Those Who Buy at Tops Often Sell at Bottoms
Tim’s Comment: Those who buy at tops, of course, have the biggest losses at bottoms, and thus they are most likely to capitulate. More broadly, those investors who are most susceptible to public opinion will be the last to buy (creating a top) and they will also be the last to sell, creating bottoms.
Paul’s Comment: The people who finally conquer their fear and jump into the market at the top and those who stubbornly hang on until the end of the bottom are usually driven by emotion. The market loves them, because they’re the ones who supply the profits at the end of bull markets and the bargains at the end of bears. Bless them. But don’t be one.
In case you didn’t get a chance to read all the issues of Cabot Wealth Advisory this week and want to catch up on any investing and stock tips you might have missed, there are links below to each issue.

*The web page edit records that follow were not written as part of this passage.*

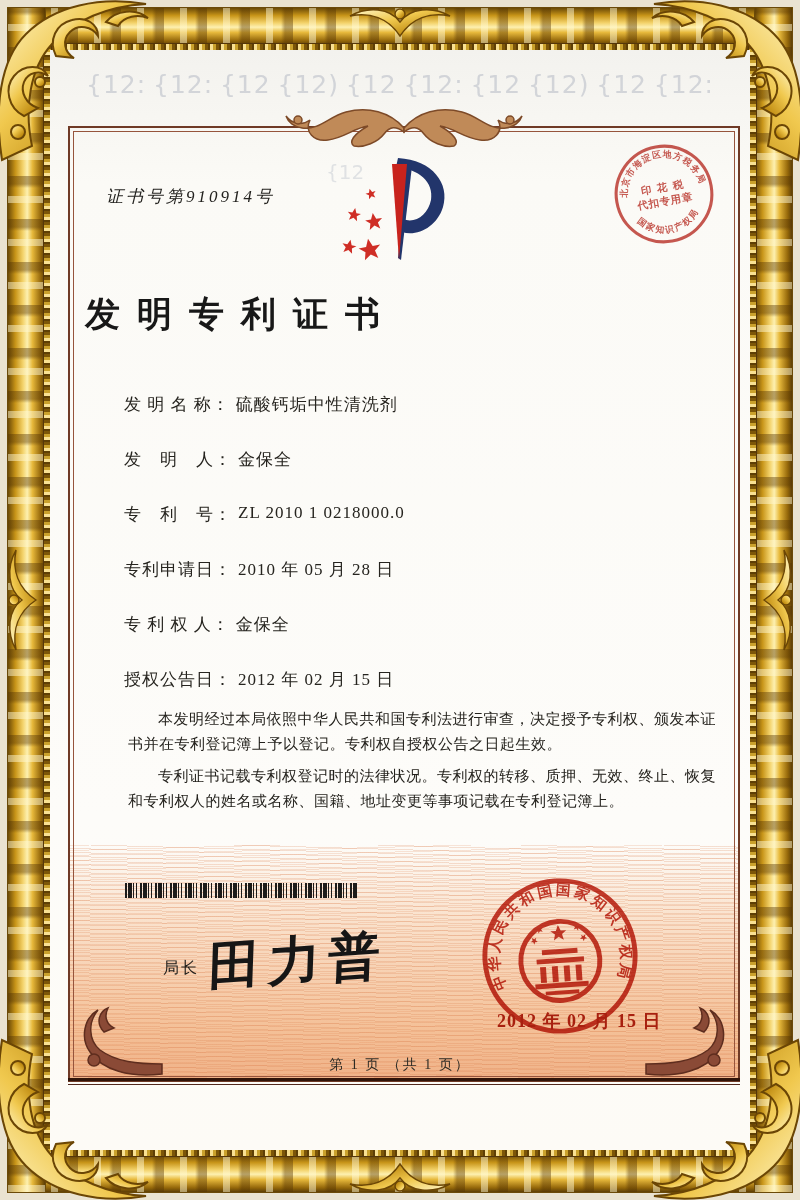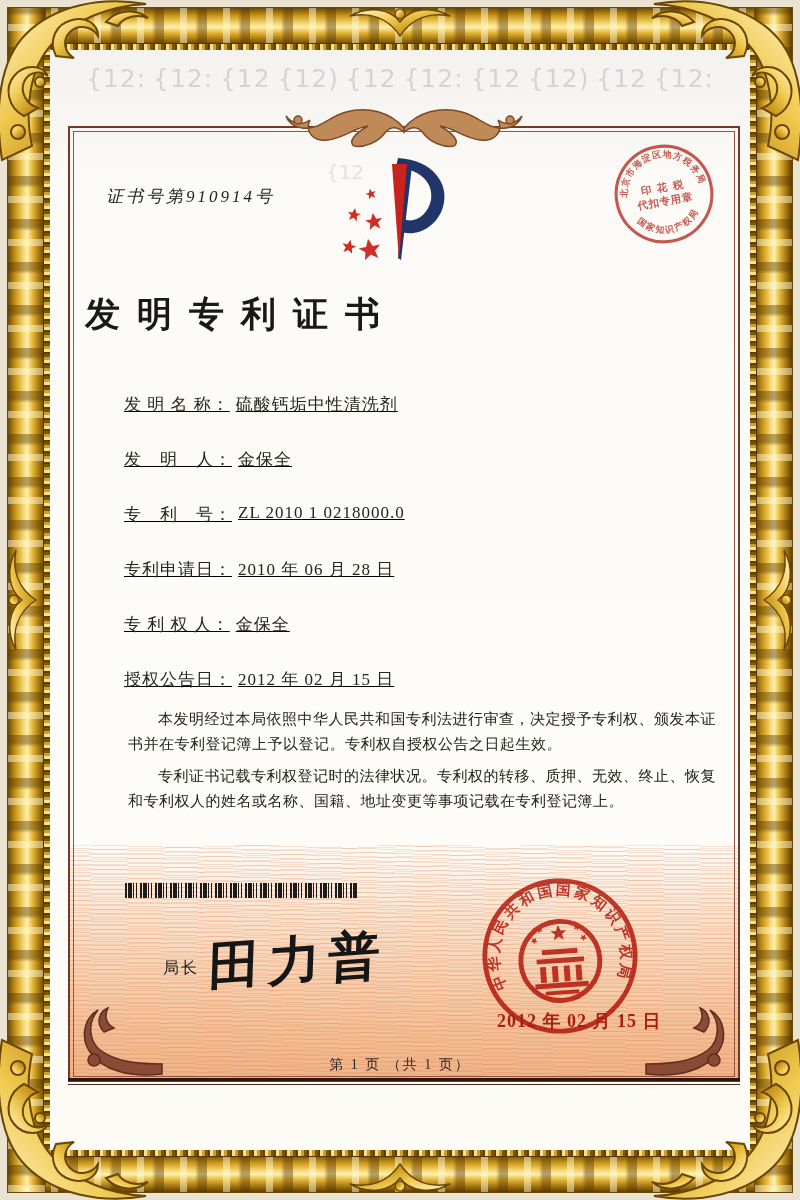"{12:" .wm-row { top: 64px -> 70px }
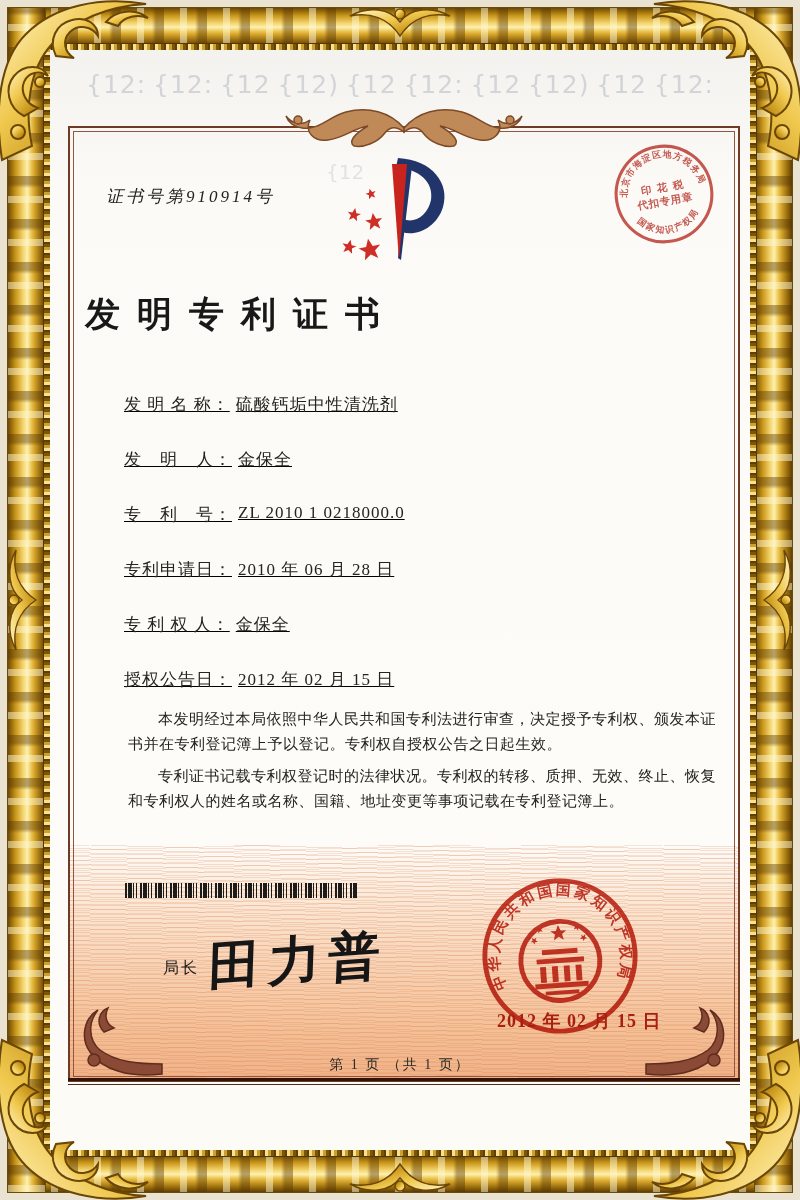"发 明 名 称：" .fields { text-decoration: underline -> none }
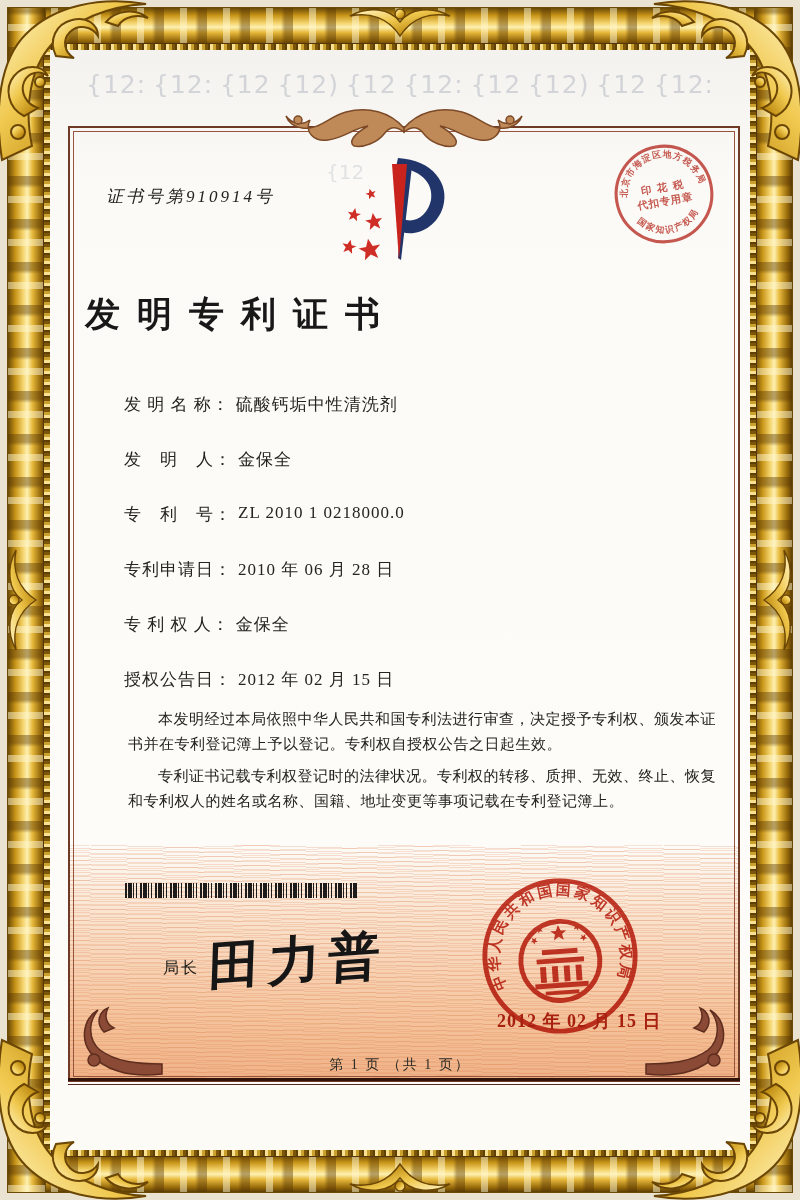"2010 年 06 月 28" span.val { text: 06 -> 05 }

Tim Lutts, Cabot’s Chief Investment Strategist, looks at how one Cabot publication can love Apple (AAPL) while another doesn’t. The difference is the difference between growth and value stocks. Tim also gives the sixth of his “Ten Stocks to Hold Forever,” this time featuring LinkedIn (LNKD).
Cabot Option Trader expert Rick Lehman used this issue to look at Apple (AAPL) from a fundamental point of view, concluding that the stock was actually quite cheap from a fundamental point of view, especially versus Netflix (NFLX) or Amazon (AMZN).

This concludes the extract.